PSU Mark
Eberly College of Science Mathematics Department

Meeting Details

For more information about this meeting, contact Yakov Pesin, Anatole Katok, Svetlana Katok, Dmitri Burago.

Title:The generalized St. Petersburg games and its applications to p-adic series expansions
Seminar:Center for Dynamics and Geometry Seminars
Speaker:Eveyth Deligero, U South Eastern Philippines
The St. Petersburg games is a classical example of an iid sequence of random variables with infinite expectation and so for a single game the ’fair’ entry fee is not determined. However, if the game is continuously played, Feller (1948) showed that the weak law of large numbers holds. Since then several results had been published and Vardi (1997) showed that known results for continued fraction can be obtained for the classical St. Petersburg games using the same proof technique. But for the case of the generalized St. Petersburg games, results obtained can be applied directly to continued fraction and other series expansions of formal Laurent series and to some series expansions of p-adic numbers.
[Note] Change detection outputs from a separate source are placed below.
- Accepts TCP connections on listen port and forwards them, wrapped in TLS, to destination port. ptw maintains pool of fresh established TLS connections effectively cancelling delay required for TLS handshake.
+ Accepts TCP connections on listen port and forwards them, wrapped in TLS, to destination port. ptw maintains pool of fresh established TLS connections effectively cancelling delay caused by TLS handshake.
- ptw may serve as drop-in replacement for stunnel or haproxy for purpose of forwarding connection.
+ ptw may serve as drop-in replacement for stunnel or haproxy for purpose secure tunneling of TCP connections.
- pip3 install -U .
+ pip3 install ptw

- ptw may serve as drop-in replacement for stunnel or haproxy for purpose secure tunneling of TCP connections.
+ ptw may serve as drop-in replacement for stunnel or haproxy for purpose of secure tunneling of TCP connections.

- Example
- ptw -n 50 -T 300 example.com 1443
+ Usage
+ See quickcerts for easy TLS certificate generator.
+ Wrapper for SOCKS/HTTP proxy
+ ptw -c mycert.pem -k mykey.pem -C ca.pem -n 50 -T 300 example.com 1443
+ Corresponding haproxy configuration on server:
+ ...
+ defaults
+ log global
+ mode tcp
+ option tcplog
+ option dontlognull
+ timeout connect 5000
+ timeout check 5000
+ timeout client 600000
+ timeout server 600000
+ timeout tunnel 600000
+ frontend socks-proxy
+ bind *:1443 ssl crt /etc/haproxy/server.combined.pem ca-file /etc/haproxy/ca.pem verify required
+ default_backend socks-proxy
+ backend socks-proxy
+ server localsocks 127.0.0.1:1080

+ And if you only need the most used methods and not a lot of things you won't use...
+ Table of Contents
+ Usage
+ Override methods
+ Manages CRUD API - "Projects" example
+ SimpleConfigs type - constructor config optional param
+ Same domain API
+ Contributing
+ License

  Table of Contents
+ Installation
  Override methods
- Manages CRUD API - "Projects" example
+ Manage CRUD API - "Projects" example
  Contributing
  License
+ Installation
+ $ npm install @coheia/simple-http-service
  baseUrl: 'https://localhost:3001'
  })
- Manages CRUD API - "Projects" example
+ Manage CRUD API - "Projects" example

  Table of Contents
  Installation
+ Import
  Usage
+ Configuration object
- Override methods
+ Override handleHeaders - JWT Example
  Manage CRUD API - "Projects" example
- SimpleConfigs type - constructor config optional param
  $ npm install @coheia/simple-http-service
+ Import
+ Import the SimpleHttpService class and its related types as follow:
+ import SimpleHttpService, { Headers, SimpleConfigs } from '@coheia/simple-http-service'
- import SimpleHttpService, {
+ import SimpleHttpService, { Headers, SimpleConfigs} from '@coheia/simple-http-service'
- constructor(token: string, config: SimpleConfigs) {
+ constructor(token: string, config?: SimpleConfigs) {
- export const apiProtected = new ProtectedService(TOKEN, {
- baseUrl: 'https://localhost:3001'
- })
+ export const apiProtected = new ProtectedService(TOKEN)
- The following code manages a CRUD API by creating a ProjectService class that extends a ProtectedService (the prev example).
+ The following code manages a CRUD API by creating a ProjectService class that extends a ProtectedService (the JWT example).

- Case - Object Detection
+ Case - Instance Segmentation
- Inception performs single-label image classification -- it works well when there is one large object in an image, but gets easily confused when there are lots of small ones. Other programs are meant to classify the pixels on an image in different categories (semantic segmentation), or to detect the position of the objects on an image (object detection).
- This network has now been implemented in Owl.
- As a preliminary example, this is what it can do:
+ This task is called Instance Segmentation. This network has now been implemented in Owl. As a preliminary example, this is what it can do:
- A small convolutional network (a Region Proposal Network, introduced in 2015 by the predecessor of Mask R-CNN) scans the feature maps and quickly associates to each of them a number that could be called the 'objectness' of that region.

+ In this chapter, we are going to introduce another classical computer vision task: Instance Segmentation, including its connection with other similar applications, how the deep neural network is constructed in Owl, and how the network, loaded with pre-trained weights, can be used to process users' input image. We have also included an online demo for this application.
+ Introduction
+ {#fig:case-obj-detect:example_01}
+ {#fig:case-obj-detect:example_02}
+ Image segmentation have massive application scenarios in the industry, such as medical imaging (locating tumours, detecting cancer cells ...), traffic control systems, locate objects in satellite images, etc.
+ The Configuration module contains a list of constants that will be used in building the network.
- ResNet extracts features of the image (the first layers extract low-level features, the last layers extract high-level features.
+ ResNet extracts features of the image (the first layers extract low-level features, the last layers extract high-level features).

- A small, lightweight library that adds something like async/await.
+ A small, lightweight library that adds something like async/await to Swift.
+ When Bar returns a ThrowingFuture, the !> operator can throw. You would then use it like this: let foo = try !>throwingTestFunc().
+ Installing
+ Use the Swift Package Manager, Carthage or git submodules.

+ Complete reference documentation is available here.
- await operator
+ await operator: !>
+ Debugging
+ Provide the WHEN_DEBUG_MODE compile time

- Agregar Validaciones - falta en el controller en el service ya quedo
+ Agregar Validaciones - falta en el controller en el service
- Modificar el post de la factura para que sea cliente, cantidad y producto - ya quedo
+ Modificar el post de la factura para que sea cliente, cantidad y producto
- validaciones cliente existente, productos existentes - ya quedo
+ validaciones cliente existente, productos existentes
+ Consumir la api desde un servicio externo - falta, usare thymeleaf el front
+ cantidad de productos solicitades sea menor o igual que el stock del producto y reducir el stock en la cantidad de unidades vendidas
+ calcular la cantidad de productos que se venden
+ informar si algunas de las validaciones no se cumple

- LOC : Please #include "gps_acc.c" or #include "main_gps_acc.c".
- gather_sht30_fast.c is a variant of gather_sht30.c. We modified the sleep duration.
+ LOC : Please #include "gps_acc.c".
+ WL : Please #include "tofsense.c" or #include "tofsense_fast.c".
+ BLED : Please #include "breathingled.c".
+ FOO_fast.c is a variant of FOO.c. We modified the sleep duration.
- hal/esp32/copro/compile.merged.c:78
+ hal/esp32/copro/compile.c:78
In this talk, we briefly recall the definition of St. Petersburg games and discuss some results obtained for the generalized St. Petersburg games. Then we show its applications to some p-adic series expansions. In particular, we discuss its applications to Oppenheim expansion which include Luroth, Engel and Sylvester as particular cases and see if it could be applied to p-adic continued fraction of Ruban.

Room Reservation Information

Room Number:MB106
Date:03 / 25 / 2009
Time:03:30pm - 05:30pm